One of the exciting recent developments around zk-SNARKs is that it is now possible to verify a zk-SNARK proof in a lscs (a.k.a. smart contract) on FreeTON.

Let's see how we can create a Solidity smart contract to generate proofs for that circuit on FreeTON.

Requirements: Boost >= 1.74.

git clone --recursive [email protected]:NilFoundation/ton-cryptography-subgovernance-template.git contest && cd contest
mkdir build && cd build
cmake ..
make cli

On debug build type, keypair and proof generation can take a long time for big circuits.

To use release build type with -O3 optimization:

cd build
cmake -DCMAKE_BUILD_TYPE=Release ..
make cli

To update git submodule update --init --recursive

To create VERGRTH16 instruction input you need to represent the 'what you want to prove' in the form of a constraint system using =nil;Crypto3 Blueprint module and then prove it using =nil;Crypto3 ZK module. Then you can use byte-serialized output of the 'prove' function as input to the instruction in your lscs (a.k.a. smart contract).

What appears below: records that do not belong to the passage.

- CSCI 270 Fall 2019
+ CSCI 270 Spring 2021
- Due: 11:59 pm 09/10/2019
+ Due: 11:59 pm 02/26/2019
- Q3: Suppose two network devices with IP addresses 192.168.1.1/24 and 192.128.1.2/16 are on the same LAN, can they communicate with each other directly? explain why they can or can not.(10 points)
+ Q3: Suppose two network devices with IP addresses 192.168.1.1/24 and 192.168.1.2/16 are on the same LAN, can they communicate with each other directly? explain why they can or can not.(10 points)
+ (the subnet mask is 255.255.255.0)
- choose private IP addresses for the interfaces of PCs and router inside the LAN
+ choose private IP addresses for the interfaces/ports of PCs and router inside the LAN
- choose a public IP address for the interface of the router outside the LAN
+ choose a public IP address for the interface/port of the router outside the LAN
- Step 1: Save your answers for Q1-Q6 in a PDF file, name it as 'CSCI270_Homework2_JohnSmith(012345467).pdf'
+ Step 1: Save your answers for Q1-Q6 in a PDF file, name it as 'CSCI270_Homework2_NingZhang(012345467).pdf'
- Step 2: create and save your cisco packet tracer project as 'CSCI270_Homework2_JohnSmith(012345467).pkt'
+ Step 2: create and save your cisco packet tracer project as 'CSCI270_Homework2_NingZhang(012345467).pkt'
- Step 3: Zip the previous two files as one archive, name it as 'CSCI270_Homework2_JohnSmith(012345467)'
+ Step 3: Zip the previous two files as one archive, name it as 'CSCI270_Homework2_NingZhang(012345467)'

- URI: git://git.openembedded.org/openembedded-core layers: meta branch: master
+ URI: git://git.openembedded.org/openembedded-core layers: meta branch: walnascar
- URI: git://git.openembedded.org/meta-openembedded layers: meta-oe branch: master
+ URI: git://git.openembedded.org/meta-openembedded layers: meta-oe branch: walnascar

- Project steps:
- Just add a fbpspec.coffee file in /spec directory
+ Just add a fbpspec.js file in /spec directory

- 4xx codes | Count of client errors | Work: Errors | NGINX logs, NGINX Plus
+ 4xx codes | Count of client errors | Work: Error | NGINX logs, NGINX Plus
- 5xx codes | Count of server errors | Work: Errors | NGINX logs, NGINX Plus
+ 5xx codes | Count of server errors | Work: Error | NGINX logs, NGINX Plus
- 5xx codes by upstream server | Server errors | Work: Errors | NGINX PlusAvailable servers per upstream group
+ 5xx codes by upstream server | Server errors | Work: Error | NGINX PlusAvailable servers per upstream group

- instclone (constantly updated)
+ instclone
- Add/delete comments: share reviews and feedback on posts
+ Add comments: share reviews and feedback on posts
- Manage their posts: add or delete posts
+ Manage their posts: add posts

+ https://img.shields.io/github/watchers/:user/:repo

The =nil; Crypto3 Blueprint zk-SNARK library is a powerful library for defining circuits, generating & verifying proofs. It can be hard to get a sense of how to use it in practice, so please follow the tutorial providing a sense of the high-level components of =nil; Crypto3 Blueprint and how to use it concretely, as well as how to connect the proofs to FreeTON lscs.

If you have runned the generate and prove algorithms for Groth16, than you have all the data you need. There should be verification keys and proof in the appropriate format.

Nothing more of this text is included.